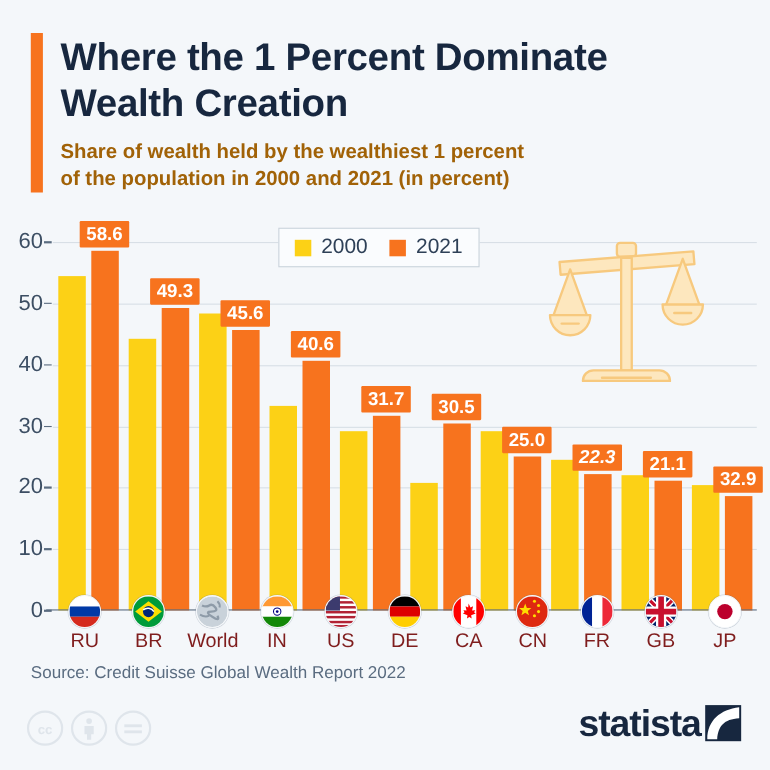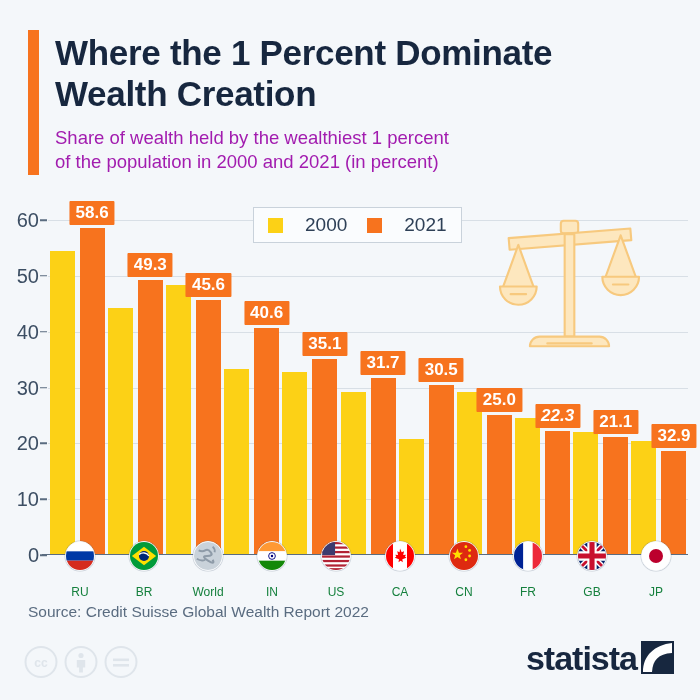"Share of wealth held by" .subtitle { color: #a21caf -> #a16207; font-weight: normal -> bold }
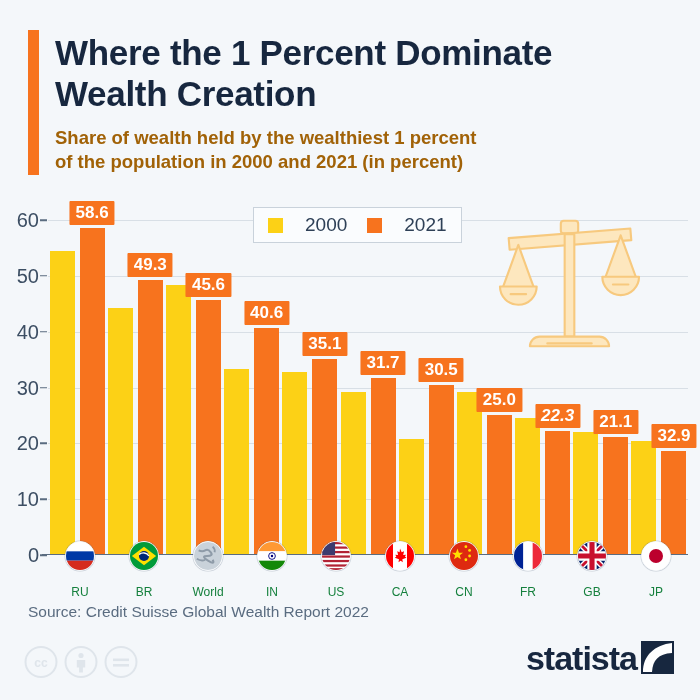"2000" .legend-item { gap: 22px -> 9px }
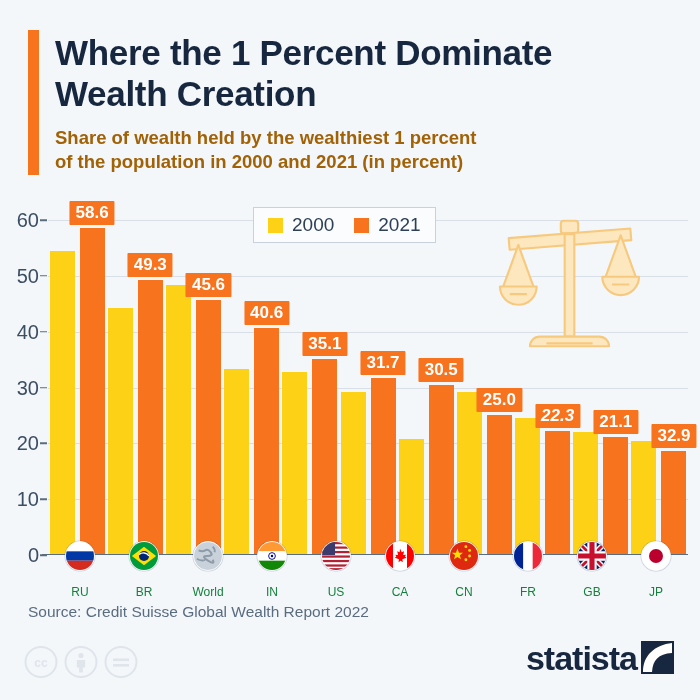"35.1" div.group { html: <div> <div></div> <div> <span>35.1</span> </div> </div> -> none }
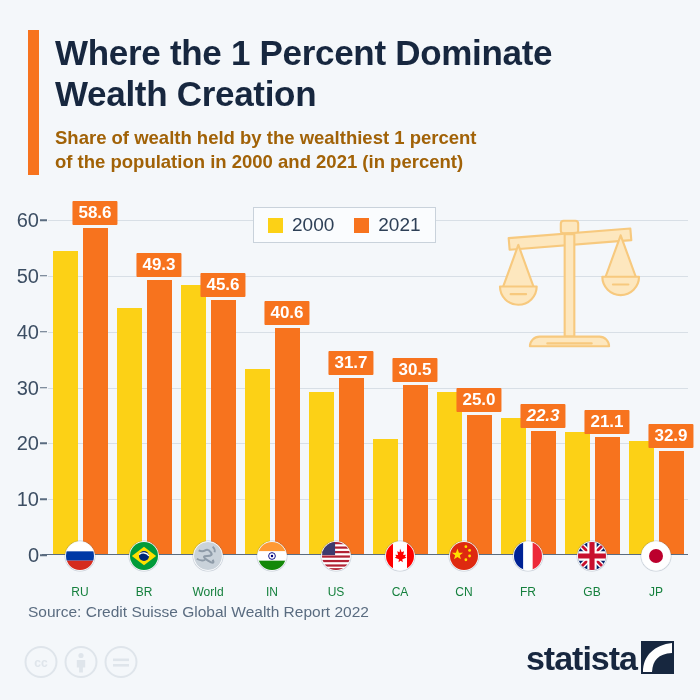"RU" .xlabel { color: #15803d -> #7f1d1d; font-size: 12px -> 18px; margin-top: 14px -> 1px }
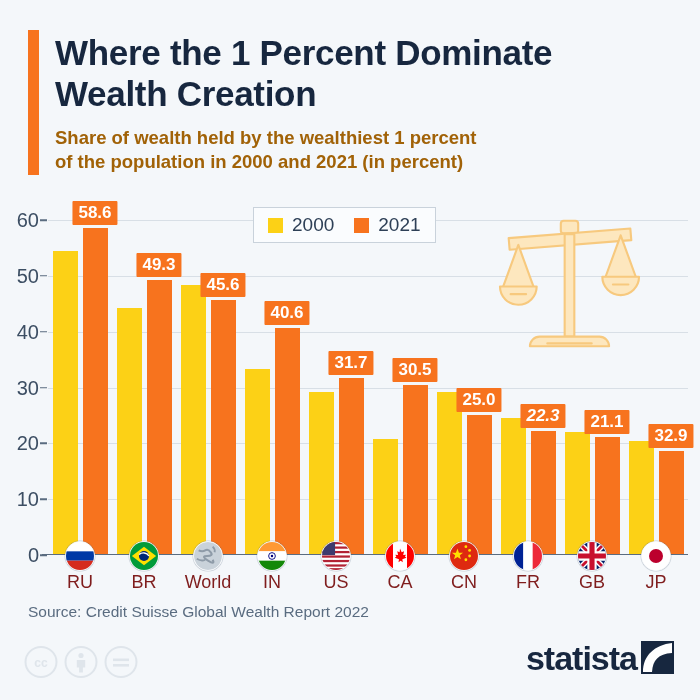"DE" div.xcell { html: none -> <div> <div> <svg> <rect></rect> <rect></rect> <rect></rect> </svg> </div> <div>DE</div> </div> }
..........
Write out exactly the lines from the line holding "color: #15803d ->" through the last line of the records above, inclusive, and nothing more. Leave out the pictures.

Written solution
"RU" .xlabel { color: #15803d -> #7f1d1d; font-size: 12px -> 18px; margin-top: 14px -> 1px }
"DE" div.xcell { html: none -> <div> <div> <svg> <rect></rect> <rect></rect> <rect></rect> </svg> </div> <div>DE</div> </div> }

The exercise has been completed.